[YOUR TASK]: I would like you to output every record below exactly, apart from the pictures.

[MATERIAL SHOWN]:
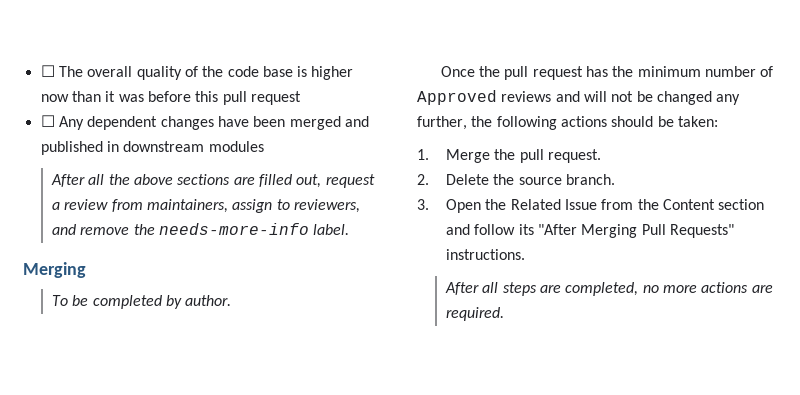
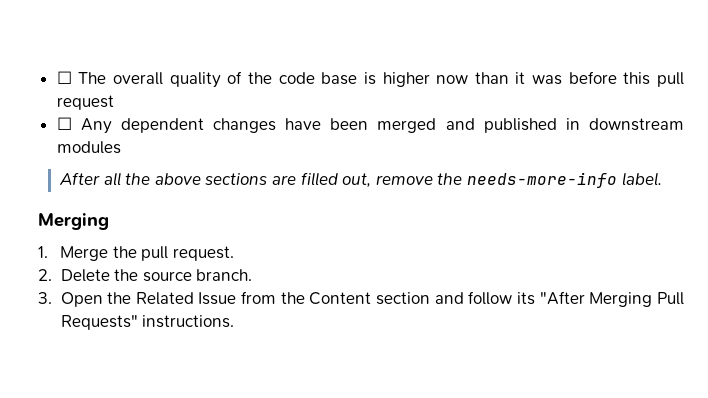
- After all the above sections are filled out, request a review from maintainers, assign to reviewers, and remove the needs-more-info label.
+ After all the above sections are filled out, remove the needs-more-info label.
- To be completed by author.
- Once the pull request has the minimum number of Approved reviews and will not be changed any further, the following actions should be taken:
- After all steps are completed, no more actions are required.

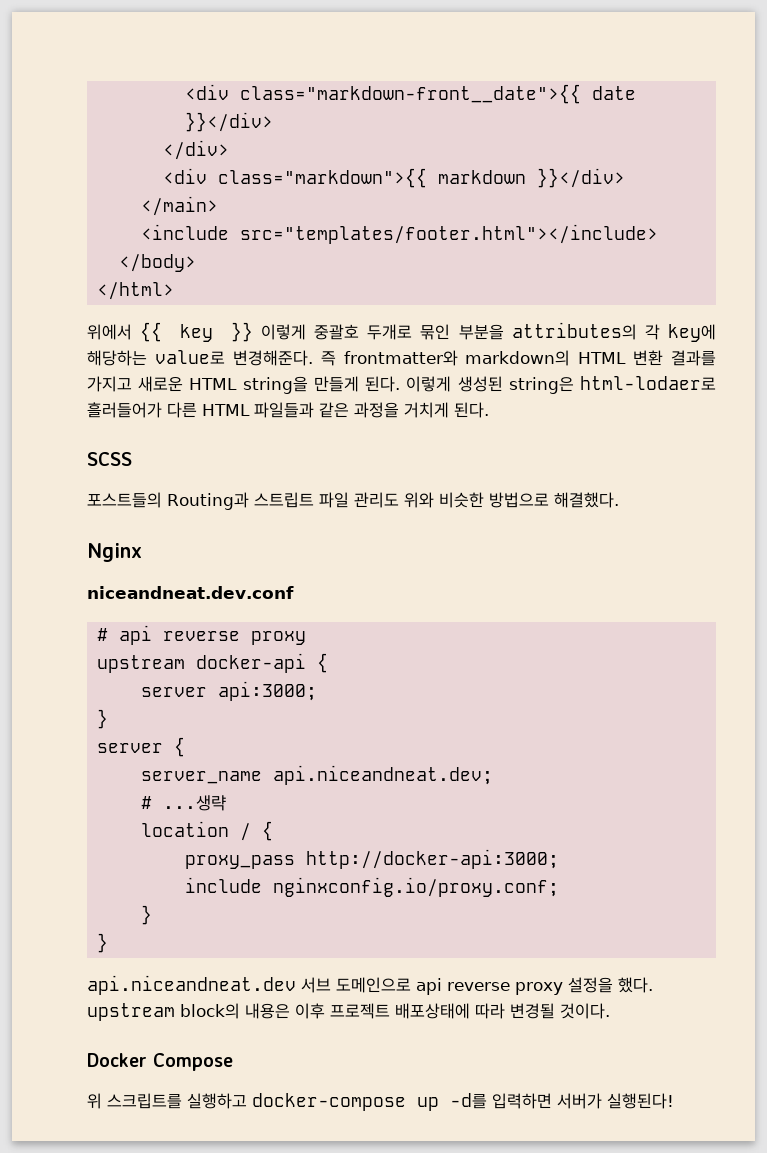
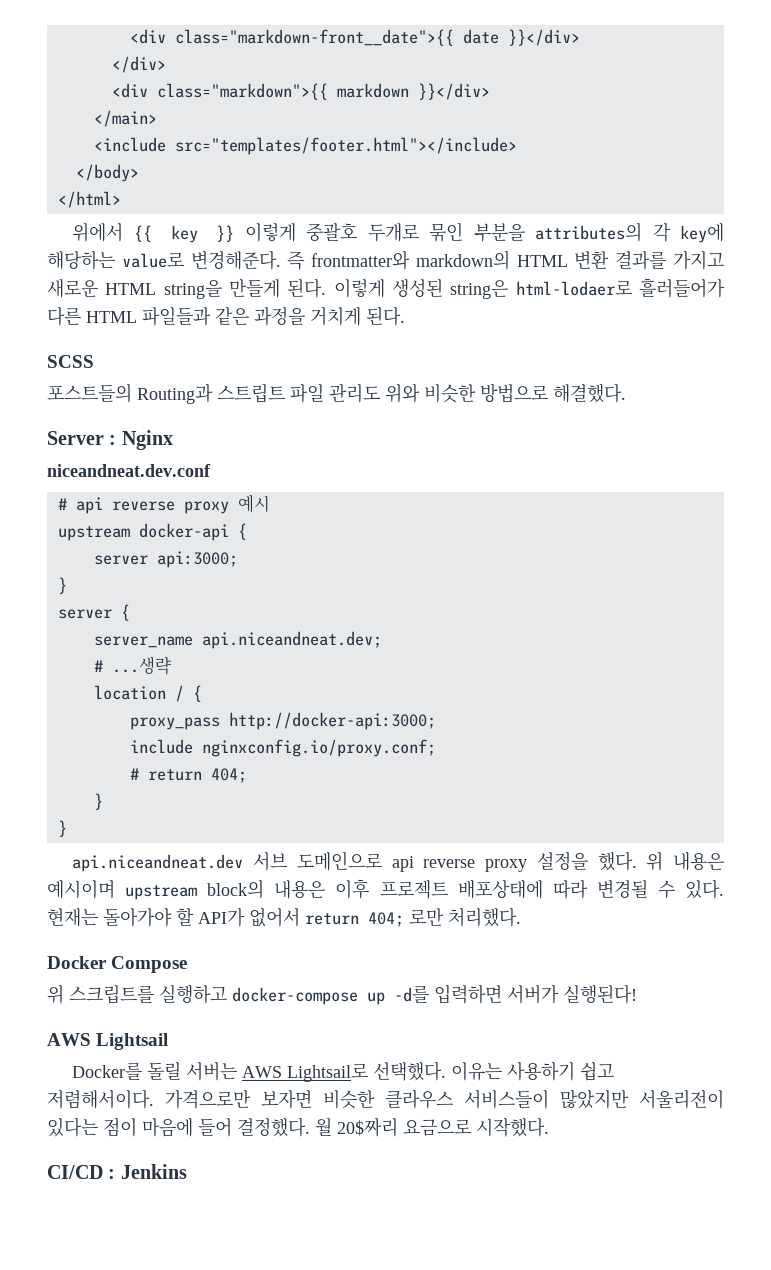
- Nginx
+ Server : Nginx
- # api reverse proxy
+ # api reverse proxy 예시
+ # return 404;
- api.niceandneat.dev 서브 도메인으로 api reverse proxy 설정을 했다. upstream block의 내용은 이후 프로젝트 배포상태에 따라 변경될 것이다.
+ api.niceandneat.dev 서브 도메인으로 api reverse proxy 설정을 했다. 위 내용은 예시이며 upstream block의 내용은 이후 프로젝트 배포상태에 따라 변경될 수 있다. 현재는 돌아가야 할 API가 없어서 return 404; 로만 처리했다.
+ AWS Lightsail
+ Docker를 돌릴 서버는 AWS Lightsail로 선택했다. 이유는 사용하기 쉽고 저렴해서이다. 가격으로만 보자면 비슷한 클라우스 서비스들이 많았지만 서울리전이 있다는 점이 마음에 들어 결정했다. 월 20$짜리 요금으로 시작했다.
+ CI/CD : Jenkins

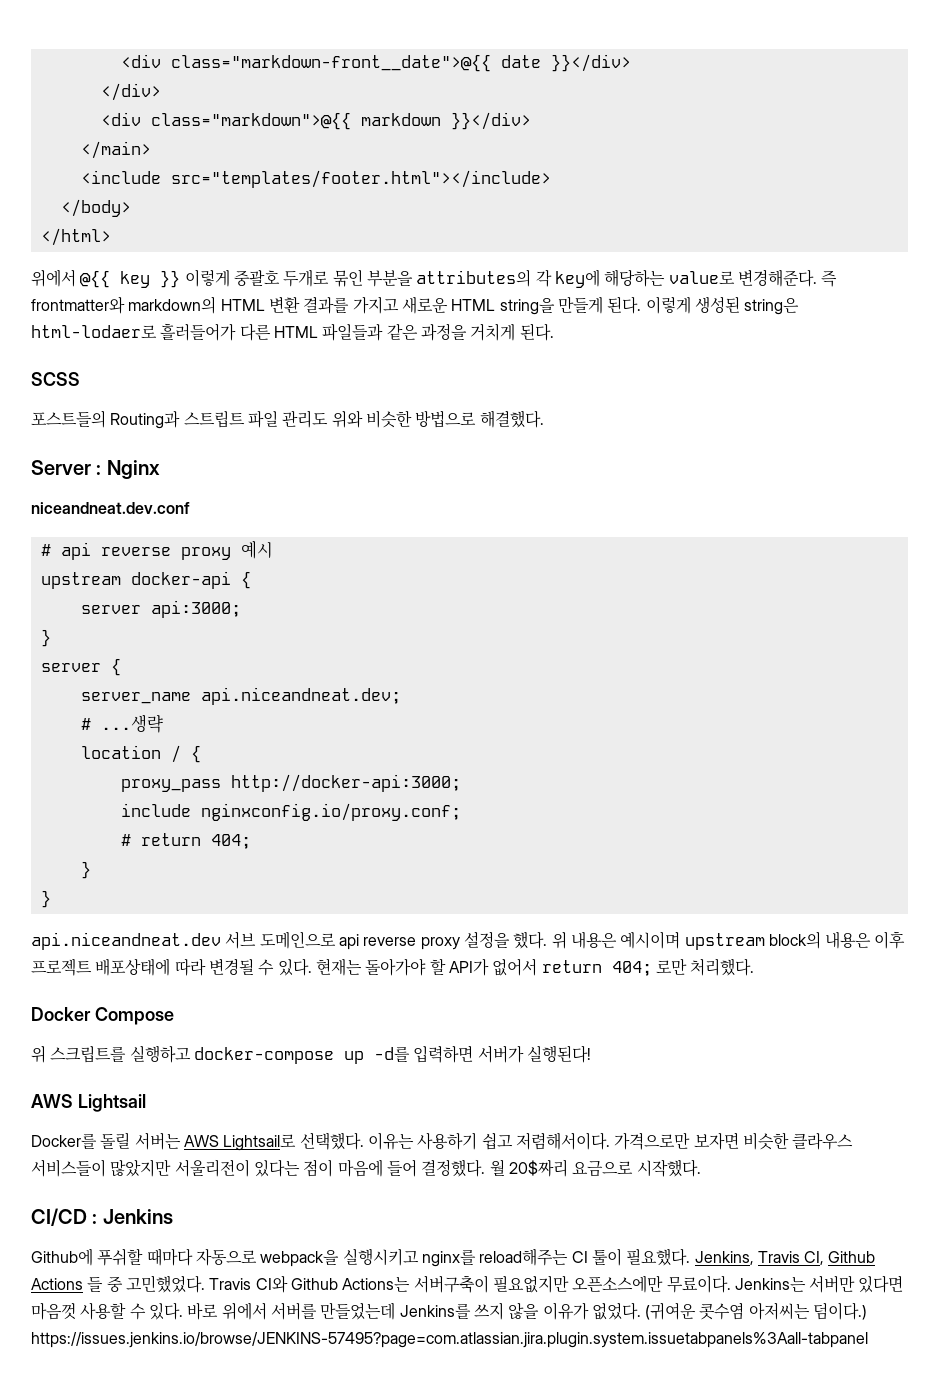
- <div class="markdown-front__date">{{ date }}</div>
+ <div class="markdown-front__date">@{{ date }}</div>
- <div class="markdown">{{ markdown }}</div>
+ <div class="markdown">@{{ markdown }}</div>
- 위에서 {{ key }} 이렇게 중괄호 두개로 묶인 부분을 attributes의 각 key에 해당하는 value로 변경해준다.
+ 위에서 @{{ key }} 이렇게 중괄호 두개로 묶인 부분을 attributes의 각 key에 해당하는 value로 변경해준다.
+ Github에 푸쉬할 때마다 자동으로 webpack을 실행시키고 nginx를 reload해주는 CI 툴이 필요했다. Jenkins, Travis CI, Github Actions 들 중 고민했었다. Travis CI와 Github Actions는 서버구축이 필요없지만 오픈소스에만 무료이다. Jenkins는 서버만 있다면 마음껏 사용할 수 있다. 바로 위에서 서버를 만들었는데 Jenkins를 쓰지 않을 이유가 없었다. (귀여운 콧수염 아저씨는 덤이다.) https://issues.jenkins.io/browse/JENKINS-57495?page=com.atlassian.jira.plugin.system.issuetabpanels%3Aall-tabpanel

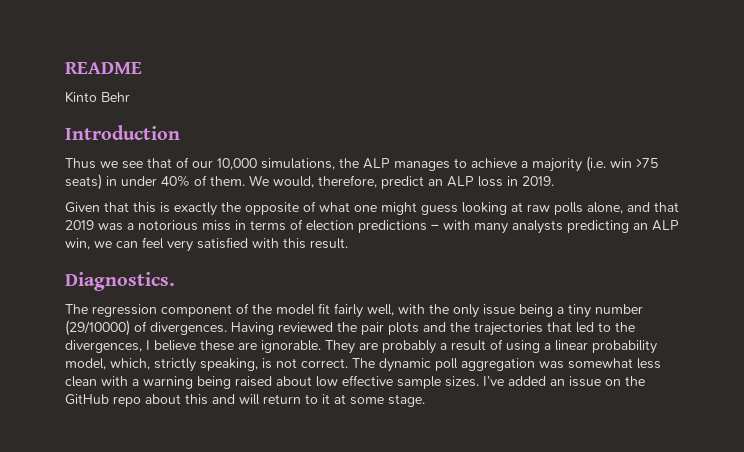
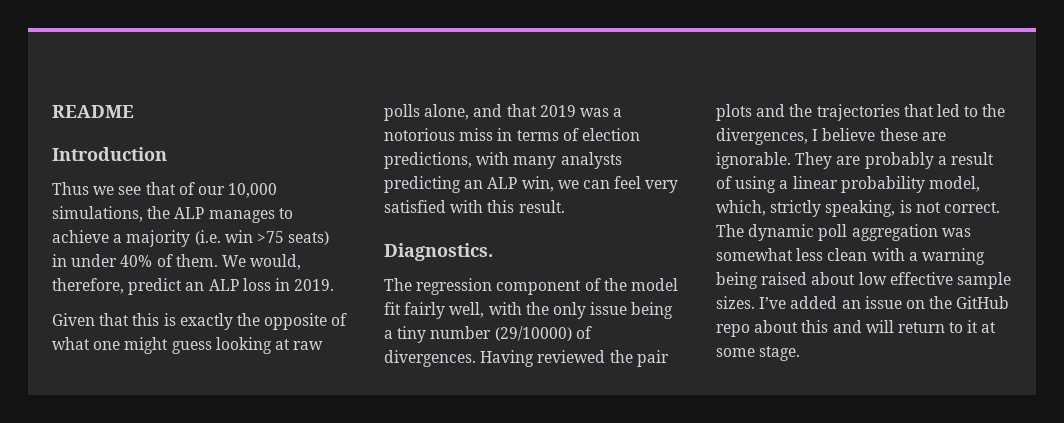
- Kinto Behr
- Given that this is exactly the opposite of what one might guess looking at raw polls alone, and that 2019 was a notorious miss in terms of election predictions – with many analysts predicting an ALP win, we can feel very satisfied with this result.
+ Given that this is exactly the opposite of what one might guess looking at raw polls alone, and that 2019 was a notorious miss in terms of election predictions, with many analysts predicting an ALP win, we can feel very satisfied with this result.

[TASK SOLUTION]:
- After all the above sections are filled out, request a review from maintainers, assign to reviewers, and remove the needs-more-info label.
+ After all the above sections are filled out, remove the needs-more-info label.
- To be completed by author.
- Once the pull request has the minimum number of Approved reviews and will not be changed any further, the following actions should be taken:
- After all steps are completed, no more actions are required.

- Nginx
+ Server : Nginx
- # api reverse proxy
+ # api reverse proxy 예시
+ # return 404;
- api.niceandneat.dev 서브 도메인으로 api reverse proxy 설정을 했다. upstream block의 내용은 이후 프로젝트 배포상태에 따라 변경될 것이다.
+ api.niceandneat.dev 서브 도메인으로 api reverse proxy 설정을 했다. 위 내용은 예시이며 upstream block의 내용은 이후 프로젝트 배포상태에 따라 변경될 수 있다. 현재는 돌아가야 할 API가 없어서 return 404; 로만 처리했다.
+ AWS Lightsail
+ Docker를 돌릴 서버는 AWS Lightsail로 선택했다. 이유는 사용하기 쉽고 저렴해서이다. 가격으로만 보자면 비슷한 클라우스 서비스들이 많았지만 서울리전이 있다는 점이 마음에 들어 결정했다. 월 20$짜리 요금으로 시작했다.
+ CI/CD : Jenkins

- <div class="markdown-front__date">{{ date }}</div>
+ <div class="markdown-front__date">@{{ date }}</div>
- <div class="markdown">{{ markdown }}</div>
+ <div class="markdown">@{{ markdown }}</div>
- 위에서 {{ key }} 이렇게 중괄호 두개로 묶인 부분을 attributes의 각 key에 해당하는 value로 변경해준다.
+ 위에서 @{{ key }} 이렇게 중괄호 두개로 묶인 부분을 attributes의 각 key에 해당하는 value로 변경해준다.
+ Github에 푸쉬할 때마다 자동으로 webpack을 실행시키고 nginx를 reload해주는 CI 툴이 필요했다. Jenkins, Travis CI, Github Actions 들 중 고민했었다. Travis CI와 Github Actions는 서버구축이 필요없지만 오픈소스에만 무료이다. Jenkins는 서버만 있다면 마음껏 사용할 수 있다. 바로 위에서 서버를 만들었는데 Jenkins를 쓰지 않을 이유가 없었다. (귀여운 콧수염 아저씨는 덤이다.) https://issues.jenkins.io/browse/JENKINS-57495?page=com.atlassian.jira.plugin.system.issuetabpanels%3Aall-tabpanel

- Kinto Behr
- Given that this is exactly the opposite of what one might guess looking at raw polls alone, and that 2019 was a notorious miss in terms of election predictions – with many analysts predicting an ALP win, we can feel very satisfied with this result.
+ Given that this is exactly the opposite of what one might guess looking at raw polls alone, and that 2019 was a notorious miss in terms of election predictions, with many analysts predicting an ALP win, we can feel very satisfied with this result.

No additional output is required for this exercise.